I remove it time ago since I noticed slowing-down on my Firefox.

[–] [email protected] 2 points 1 year ago

The recommended action when your CPU can't handle it is to switch the mode to Filter or Filter+ instead of Dynamic. It's not as good looking but it does darken the website at least.

[–] Qvest 5 points 1 year ago (1 children)

If you don't know how to read code, then you pretty much have to trust them, and all other open-source software out there. The good thing with FOSS is that there's probably someone who cares about it enough to read it and audit it, although there can also be a chance that no knowledgeable person cares about the code so no one ends up actually knowing what it's doing.

I don't know how to read code, so I pretty much have to trust all of the FOSS that I use. Although open-source is usually more trustworthy than proprietary counterparts (read: PRISM)

[–] [email protected] 1 points 1 year ago

FOSS is only reliable if it is maintained and has an active community. With FOSS that hasn't had updates in years, as sometimes found on GitHub, Gitlab and others, you have to take it with a grain of salt. We must not forget that being open source, it is also easy for malicious actors to discover security holes or inject some malware, which in a software that lacks supervision or is abandoned is not discovered. Although it is true that FOSS is usually quite secure, it is not carved in stone and you always have to be careful, as with any other software. Security and privacy always depends on the dev or the company, it's irrelevant if it is FOSS or not. The APIs to track userdata and log its activity from Google, Amazon, Fakebook and others, are all FOSS.

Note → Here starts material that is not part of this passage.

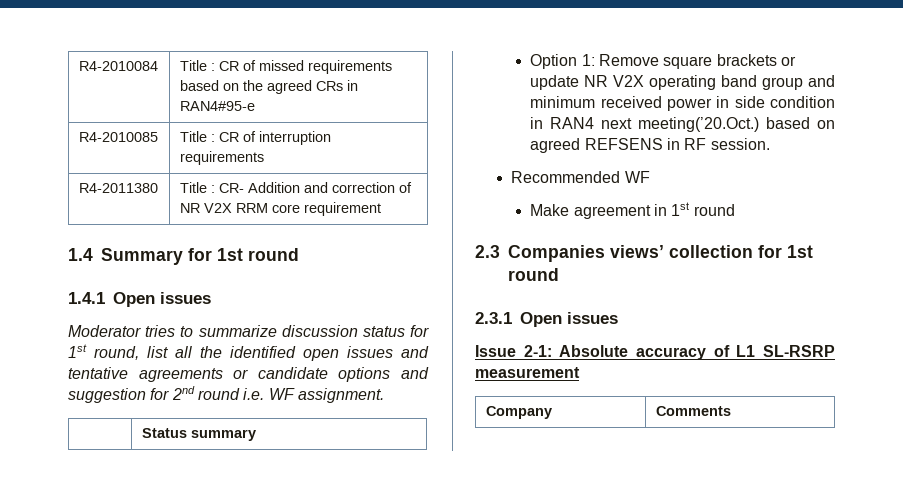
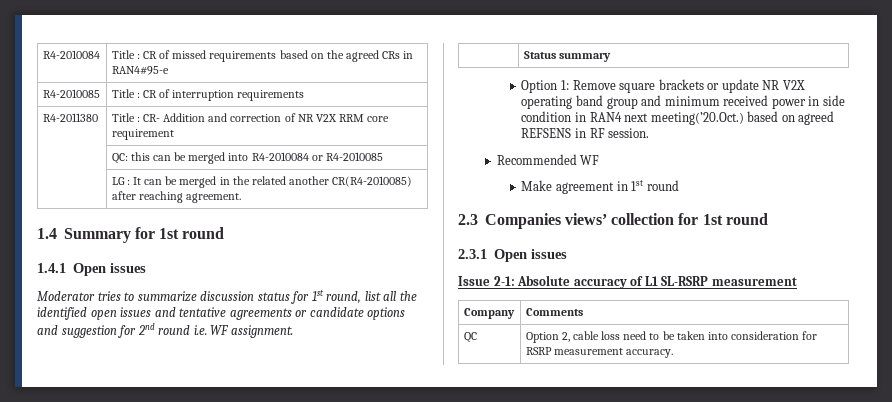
+ | QC: this can be merged into R4-2010084 or R4-2010085
+ | LG : It can be merged in the related another CR(R4-2010085) after reaching agreement.
+ QC | Option 2, cable loss need to be taken into consideration for RSRP measurement accuracy.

[–] [email protected] 5 points 1 year ago (1 children)

maybe you're up to something, look at my comment in this post

[–] [email protected] 2 points 1 year ago
[–] [email protected] 3 points 1 year ago

Since I am not in anyway inclined to go read their code, I probably will just trust FF's "recommended" flag until there is an obvious problem. Of course, when it is like that, then it's too late. I tried the "Dark theme" on FF for a little bit, switch back to using Dark Reader in no time.

[–] [email protected] 1 points 1 year ago

Op here, from what I have been seeing from everyone there are suspicious elements to darkreader, I'll keep it for right now though I may eventually switch to something else or use TamperMonkey or Stylus. Thanks everyone for all your knowledge and help.

[–] GlitzyArmrest 1 points 1 year ago

A valid question that got me thinking. It's probably relatively straight forward to use something like TamperMonkey instead especially if you only care about a few sites being in dark mode. Might be worth looking into as an alternative.

[–] [email protected] 0 points 1 year ago

Personally I don't like this kind of extensions since they affect your browser's fingerprint. But yeah, it looks bad.